No two guitars are the same here. You have the studied refinement of the Hagstrom, the majesty of its Aged Sky Blue finish, the strangeness of its switching system.

Then there’s the auric splendor of the Gretsch Pro Jet, a stunning singlecut with that upbringing, that Gretsch DNA. Then there’s the Danelectro 67, its voice even louder than the yellow finish, uniquely airy, full of skronk and deceptively powerful pickup attitude. And there’s the Supro with its chic minimalism, hard-to-beat finish and tailpiece.

Gameplay

In terms of playability, the nicotine yellow Hagstrom neck is amazing, and even if the bridge is a little grating, the Tremar tremolo a stiff old wobbler, it still feels like the Hagstrom is on your side.
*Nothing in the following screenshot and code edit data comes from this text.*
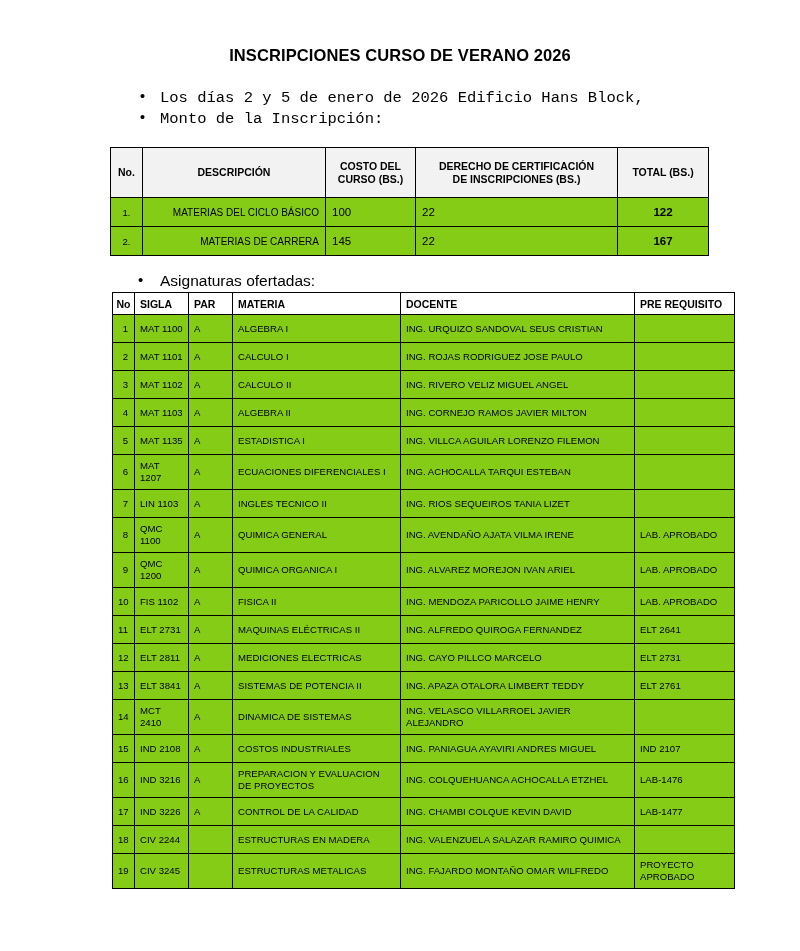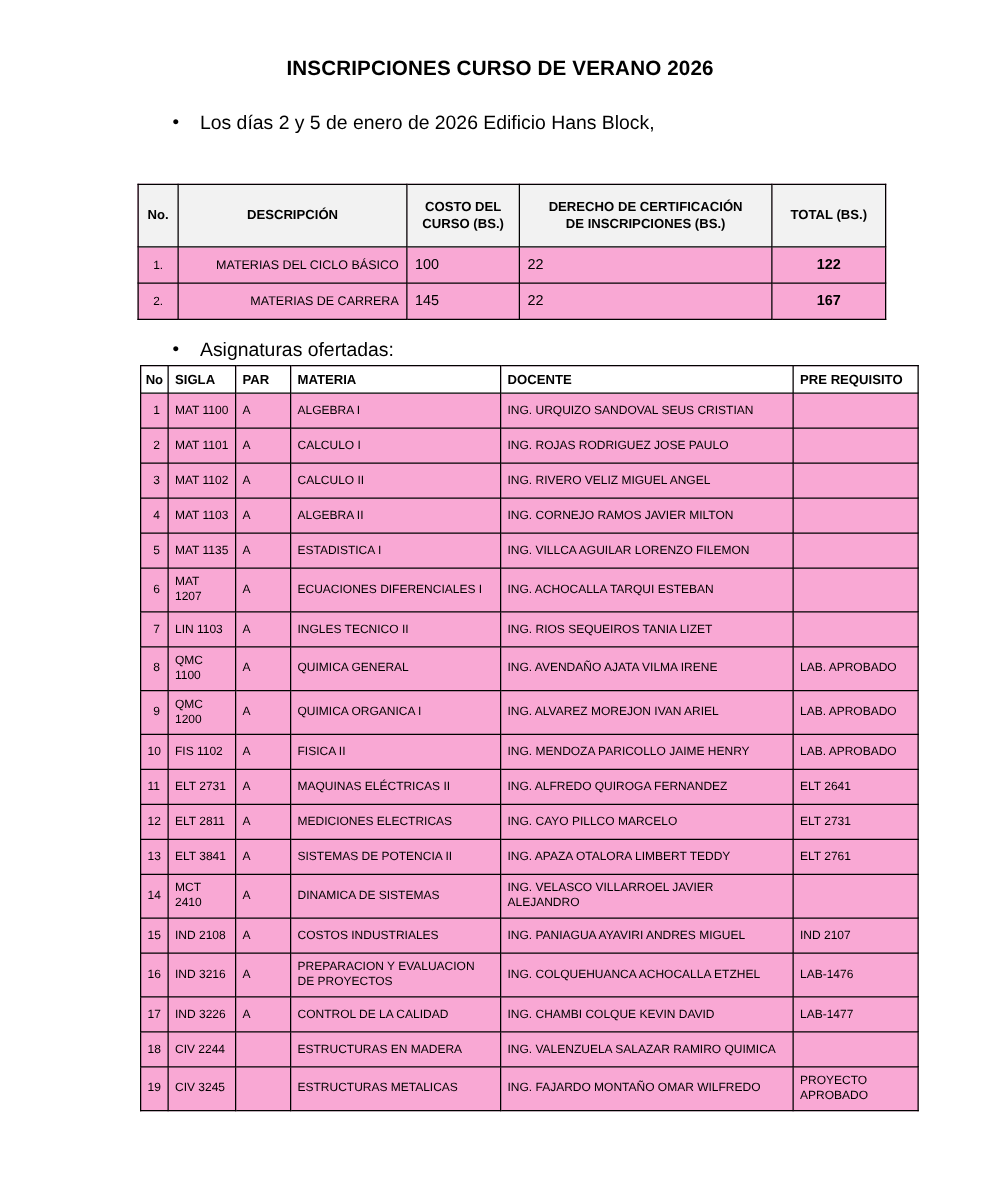"Los días 2 y 5" .bullet-list { font-family: none -> Liberation Mono, monospace }
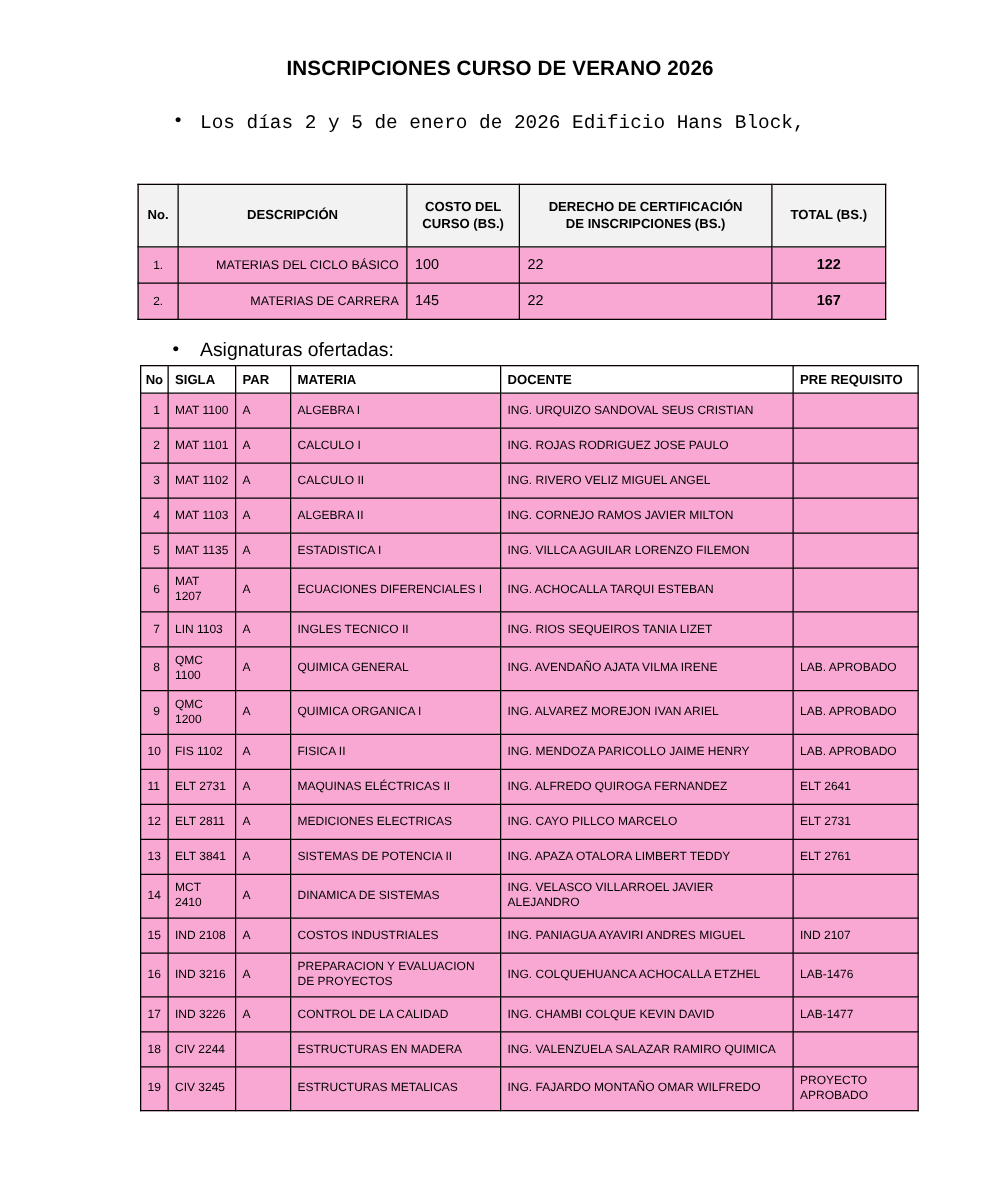"Monto de la Inscripción:" li.bullet-item { html: none -> <li>Monto de la Inscripción:</li> }
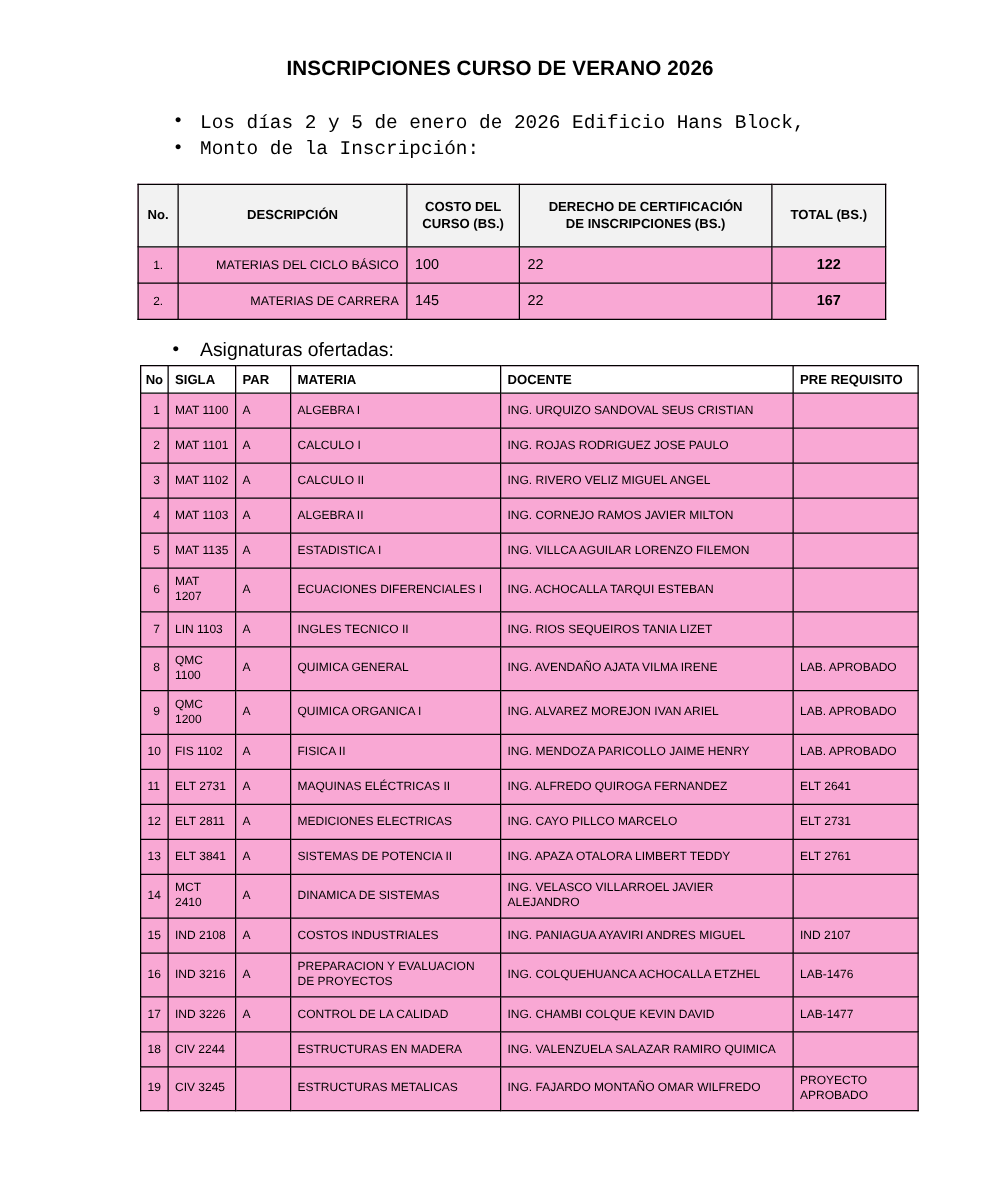"No." table { background: #f9a8d4 -> #84cc16 }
The Danelectro, well, which invites all kinds of abuse; it’s a joy for the rock ‘n’ roll rhythm to play and disgorge a chaotic, chaotic break. Some might find the Pro Jet unbalanced when playing seated, but that’s no problem with its clubby neck profile, which sits comfortably in the hand, offering plenty of support. The Supro also benefits from a more club neck profile, but with a satin finish that helps you glide over it.

Your

The tone of the Supro will surprise you; this big humbucker-sized single coil is deceptively crisp, yet warm and rich, dynamic, and there’s plenty of range in that tone knob.

While Hagstrom’s cleanups are untouchable, remember Kurt Cobain once played one; so while its distorted tone isn’t tight, it can be a little muddy, it still has a nice wild character to it.

The Danelectro’s pickups are wired in series, so the middle position with both pickups selected packs a real punch, perfect for hot rock.

The Gretsch, on the other hand, well, its tone is so hot you could grill burgers floating it past the speaker cone. Tex-mex shuffle, country, blues, jazz, rockabilly… You name it, and it will play it.